Алгоритм фильтрации текстовых файлов

Представьте, что у вас есть файл .txt следующей структуры:

>>> header
>>> header
>>> header
K L M
200 0.1 1
201 0.8 1
202 0.01 3
...
800 0.4 2
>>> end of file
50 0.1 1
75 0.78 5
...

Я хотел бы прочитать все данные, кроме строк, обозначенных символом >>> и строками ниже строки >>> end of file. Пока я решил это, используя read.table(comment.char = ">", skip = x, nrow = y) (x и y в настоящее время исправлены). Это считывает данные между заголовком и >>> end of file.

Однако, я хотел бы сделать мою функцию немного более пластичной относительно количества строк. Данные могут иметь значения больше 800 и, следовательно, больше строк.

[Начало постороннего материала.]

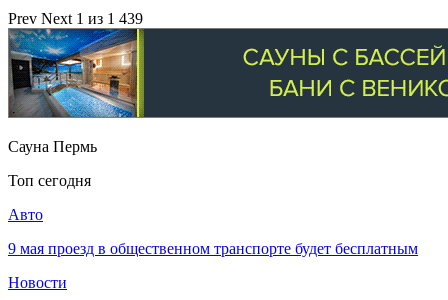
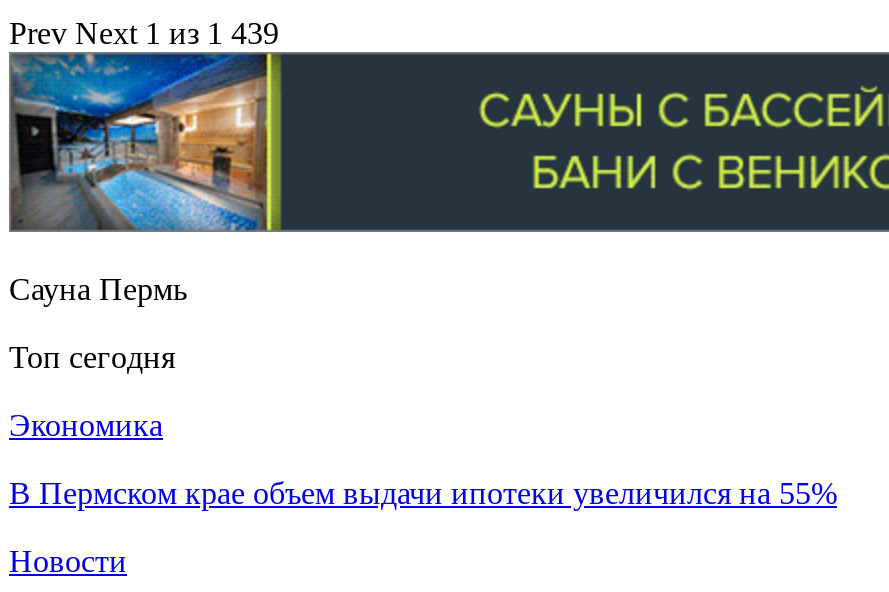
- Авто
+ Экономика

- 9 мая проезд в общественном транспорте будет бесплатным
+ В Пермском крае объем выдачи ипотеки увеличился на 55%
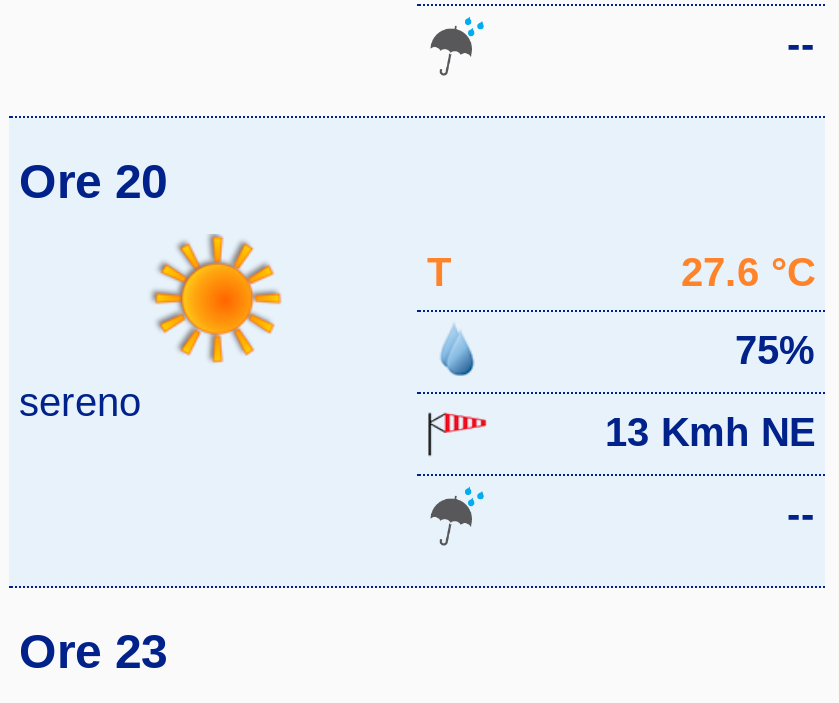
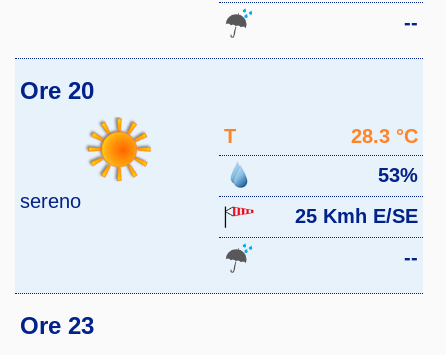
- 27.6 °C
+ 28.3 °C

- 75%
+ 53%

- 13 Kmh NE
+ 25 Kmh E/SE
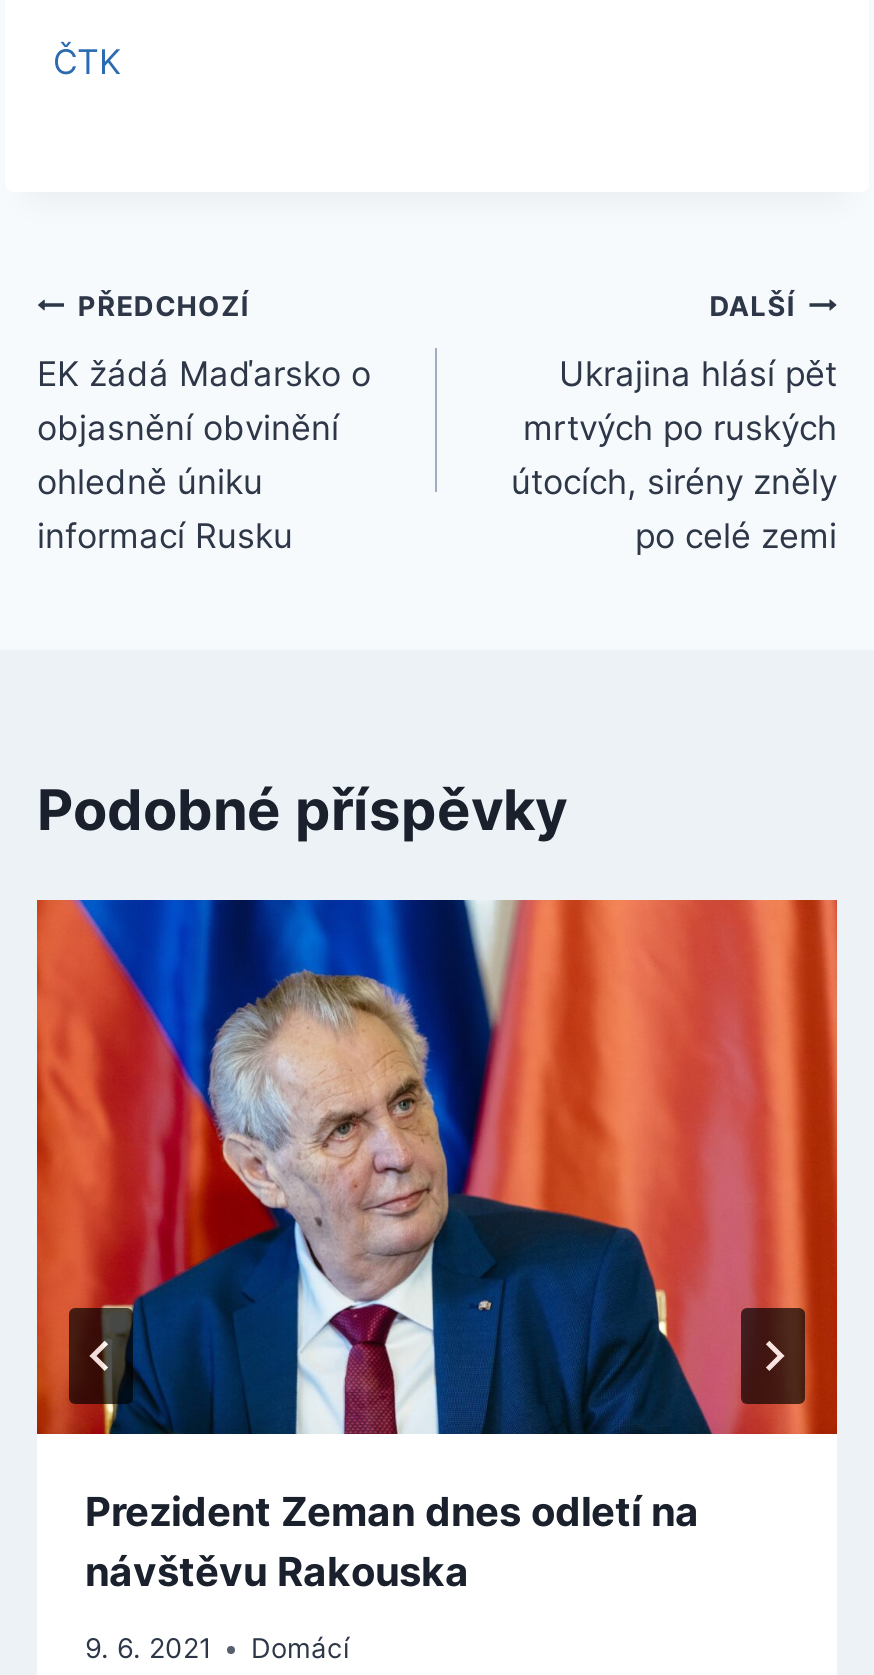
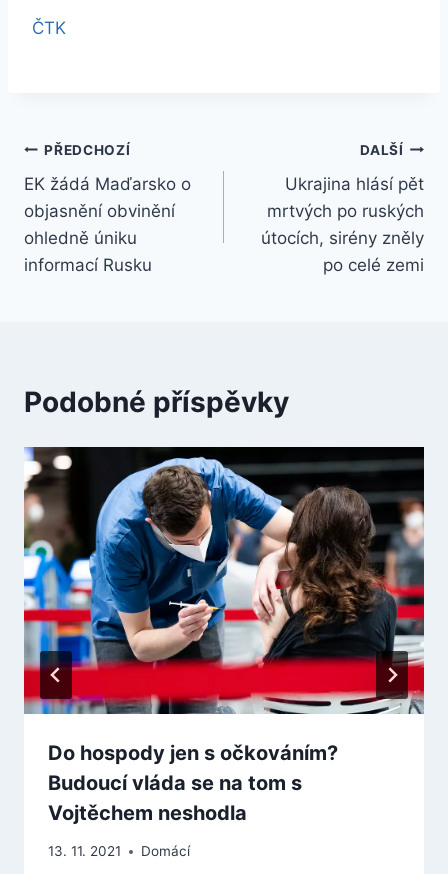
- [image]
- Prezident Zeman dnes odletí na
- návštěvu Rakouska
+ [image]
+ Do hospody jen s očkováním?
+ Budoucí vláda se na tom s
+ Vojtěchem neshodla

- 9. 6. 2021 Domácí
+ 13. 11. 2021 Domácí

Я мог бы scan или readLines сохранить файл и посмотреть, какая строка соответствует >>> end of file, и вычислить количество строк, которые нужно прочитать. Какой подход вы бы использовали?

4b9b3361

Ответ 1

Вот один из способов сделать это:

Lines <- readLines("foo.txt")
markers <- grepl(">", Lines)
want <- rle(markers)$lengths[1:2]
want <- seq.int(want[1] + 1, sum(want), by = 1)
read.table(textConnection(Lines[want]), sep = " ", header = TRUE)

Что дает:

> read.table(textConnection(Lines[want]), sep = " ", header = TRUE)
    K    L M
1 200 0.10 1
2 201 0.80 1
3 202 0.01 3
4 800 0.40 2

В предоставленном фрагменте данных (в файле foo.txt и после удаления... строк).

Ответ 2

Вот несколько способов.

1) readLine читает в строках файла в L и устанавливает skip число строк, которые нужно пропустить в начале, и end.of.file к номеру строки строки, обозначающей конец данные. Затем команда read.table использует эти две переменные для повторного чтения данных.

File <- "foo.txt"

L <- readLines(File)
skip <- grep("^.{0,2}[^>]", L)[1] - 1
end.of.file <- grep("^>>> end of file", L)

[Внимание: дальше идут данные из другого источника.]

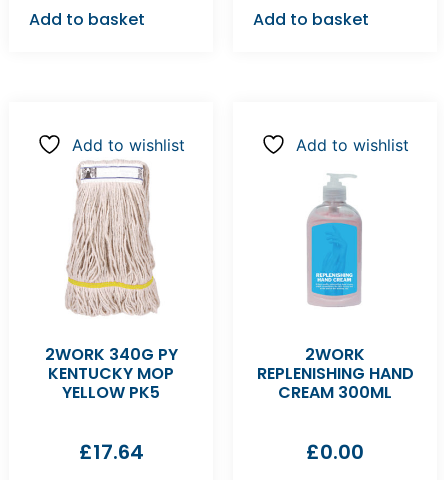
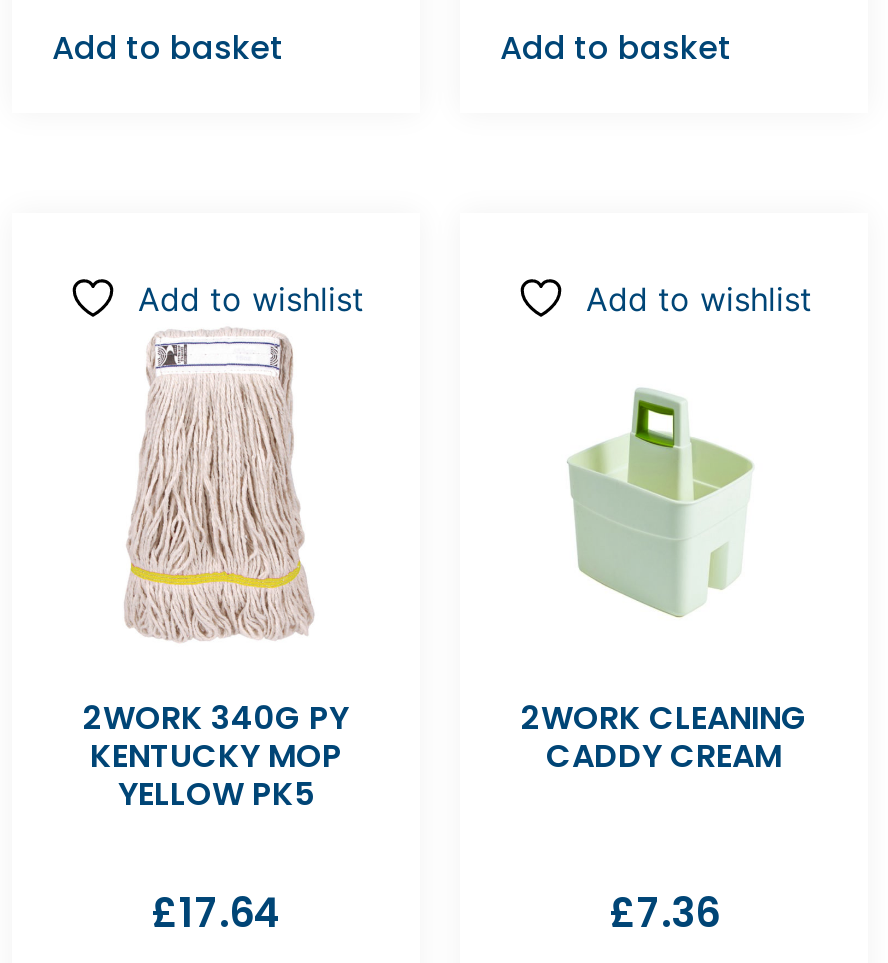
- [image]
- 2WORK
- REPLENISHING HAND
- CREAM 300ML
+ [image]
+ 2WORK CLEANING
+ CADDY CREAM

- £0.00
+ £7.36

read.table(File, header = TRUE, skip = skip, nrow = end.of.file - skip - 2)

Вариантом будет использование textConnection вместо File в строке read.table:

read.table(textConnection(L), header = TRUE, 
   skip = skip, nrow = end.of.file - skip - 2)

2) Другая возможность - использовать sed или awk/gawk. Рассмотрим эту однолинейную программу gawk. Программа выходит, если видит линию, обозначающую конец данных; в противном случае он пропускает текущую строку, если эта строка начинается с → > , и если ни одно из них не произойдет, она печатает строку. Мы можем передать foo.txt через программу gawk и прочитать ее с помощью read.table.

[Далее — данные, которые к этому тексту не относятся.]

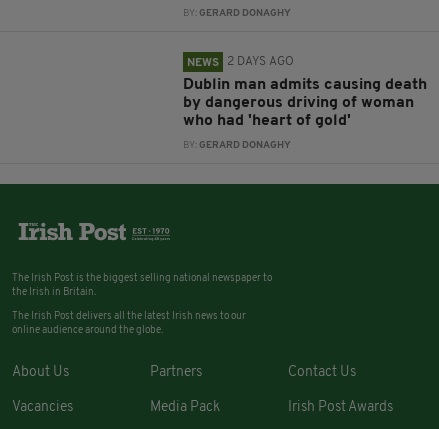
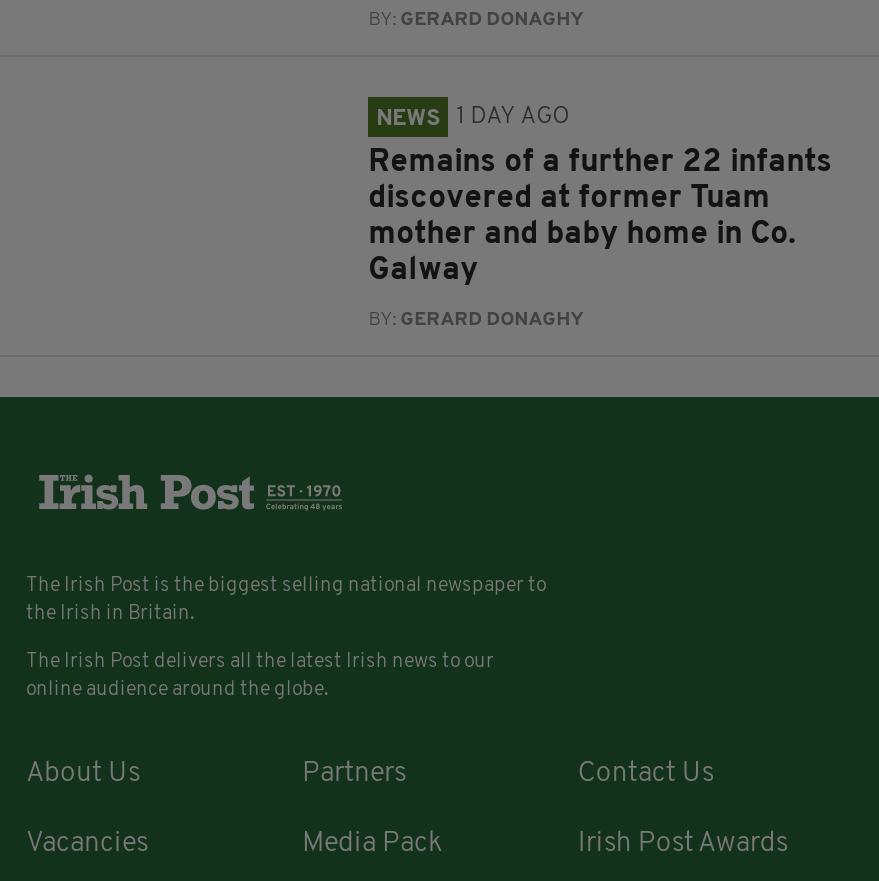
- NEWS 2 DAYS AGO
+ NEWS 1 DAY AGO

- Dublin man admits causing death
- by dangerous driving of woman
- who had 'heart of gold'
+ Remains of a further 22 infants
+ discovered at former Tuam
+ mother and baby home in Co.
+ Galway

cat("/^>>> end of file/ { exit }; /^>>>/ { next }; 1\n", file = "foo.awk")
read.table(pipe('gawk -f foo.awk foo.txt'), header = TRUE)

Отличие состоит в том, что мы можем опустить часть /^>>>/ {next}; программы gawk, которая пропускает строки >>> в начале и вместо этого использует comment = ">" in the read.table`.